Source records

# # # # # # #

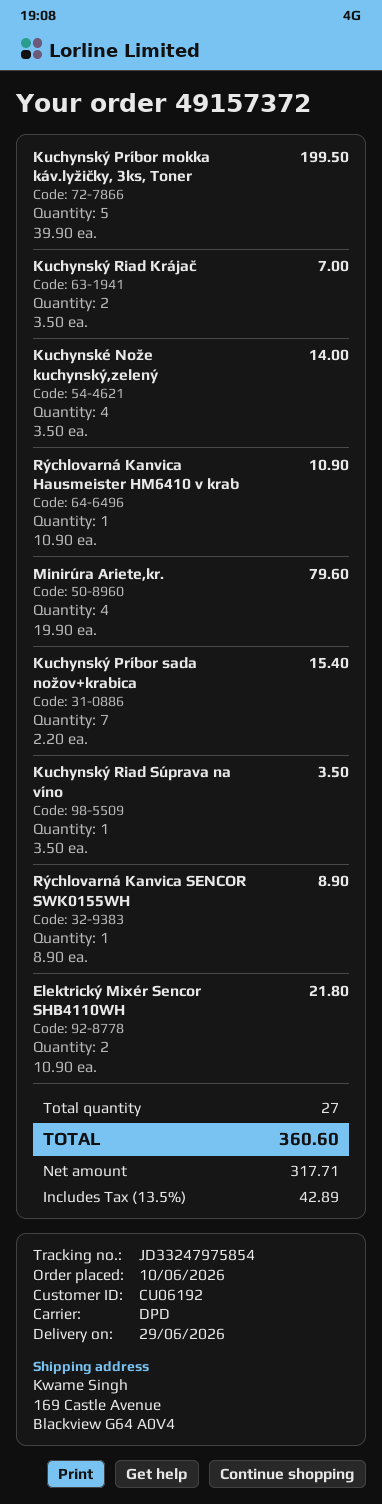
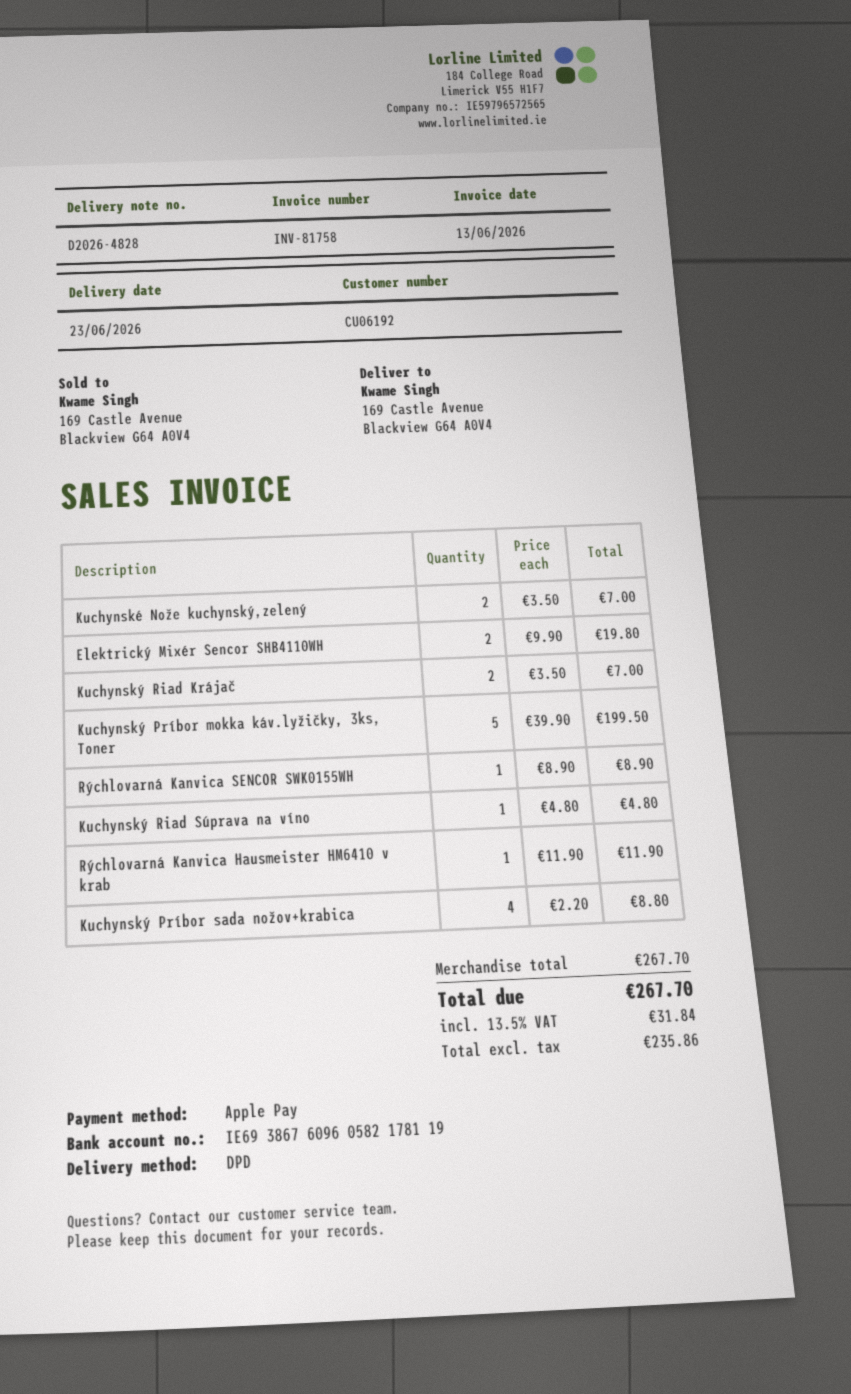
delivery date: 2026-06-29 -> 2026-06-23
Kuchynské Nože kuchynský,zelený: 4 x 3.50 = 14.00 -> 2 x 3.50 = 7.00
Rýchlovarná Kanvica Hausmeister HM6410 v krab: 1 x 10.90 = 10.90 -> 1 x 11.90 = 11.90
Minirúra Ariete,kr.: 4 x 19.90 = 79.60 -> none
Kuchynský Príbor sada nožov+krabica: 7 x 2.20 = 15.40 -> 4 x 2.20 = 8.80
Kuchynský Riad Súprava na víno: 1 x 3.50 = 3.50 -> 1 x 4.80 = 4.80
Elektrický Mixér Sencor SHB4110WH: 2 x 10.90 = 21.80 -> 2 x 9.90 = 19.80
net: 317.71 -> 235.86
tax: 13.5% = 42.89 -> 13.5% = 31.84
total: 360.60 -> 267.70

# # # # # # #

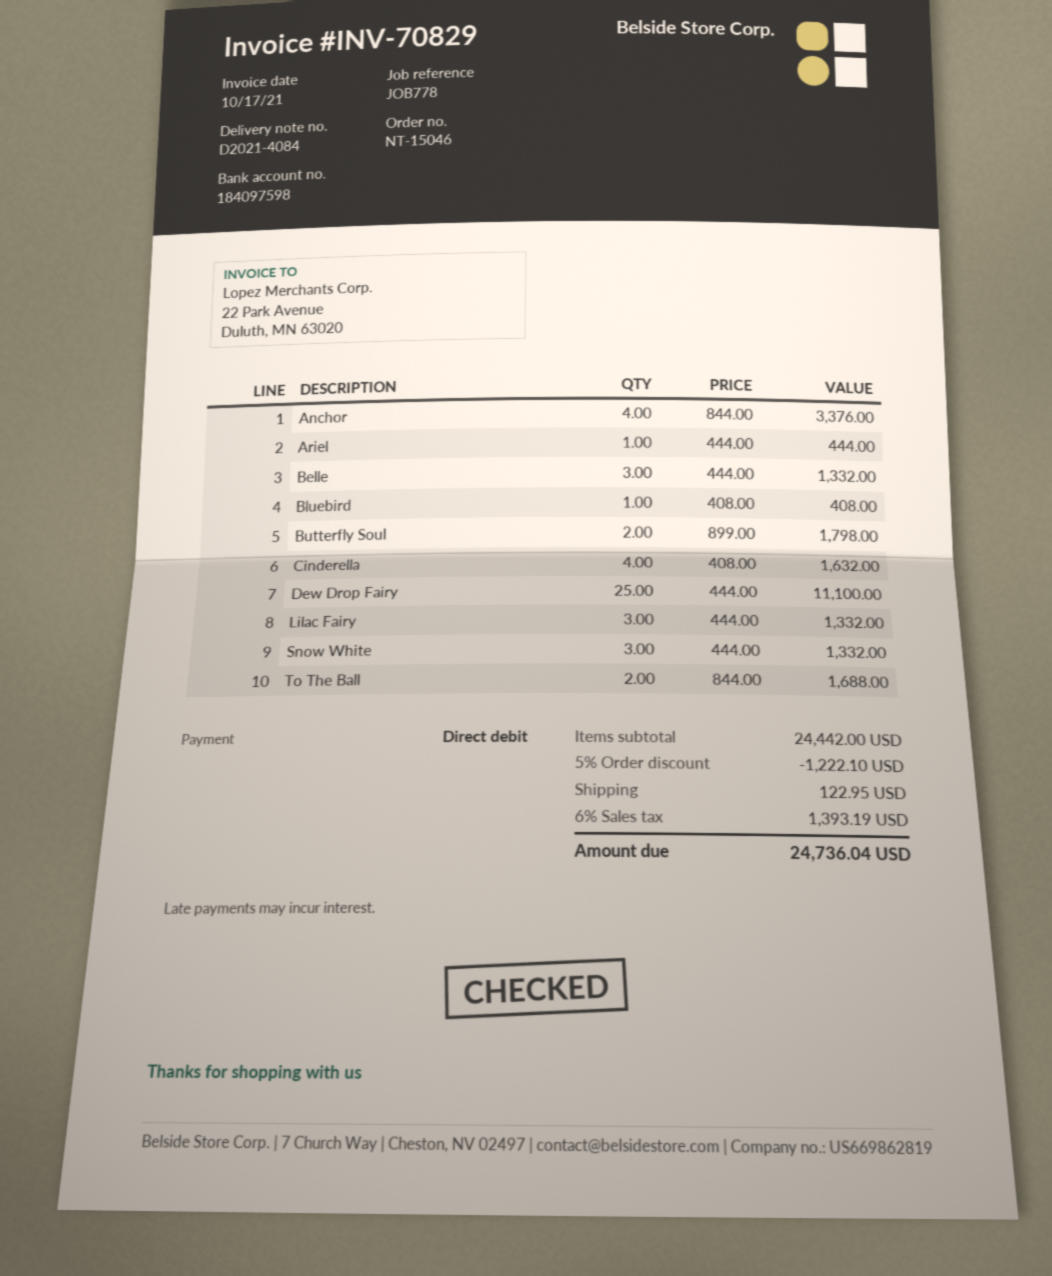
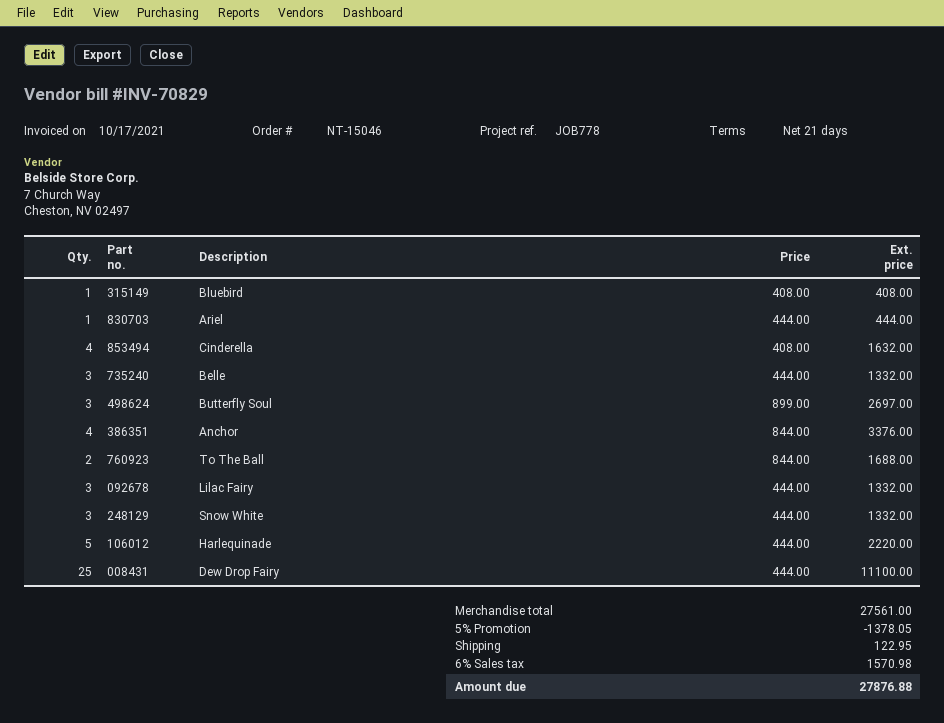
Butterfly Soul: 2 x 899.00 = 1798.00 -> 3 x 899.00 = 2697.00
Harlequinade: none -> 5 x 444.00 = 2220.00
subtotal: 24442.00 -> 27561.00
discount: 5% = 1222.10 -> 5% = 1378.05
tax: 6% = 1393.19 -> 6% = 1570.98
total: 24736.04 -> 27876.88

# # # # # # #

#### [About this exercise]
Extract from the records above the lines from the one containing "Harlequinade: none -> 5 x 444.00 = 2220.00" to the one containing "total: 24736.04 -> 27876.88", both lines included, exactly as they appear and with nothing else.

#### [Exercise response]
Harlequinade: none -> 5 x 444.00 = 2220.00
subtotal: 24442.00 -> 27561.00
discount: 5% = 1222.10 -> 5% = 1378.05
tax: 6% = 1393.19 -> 6% = 1570.98
total: 24736.04 -> 27876.88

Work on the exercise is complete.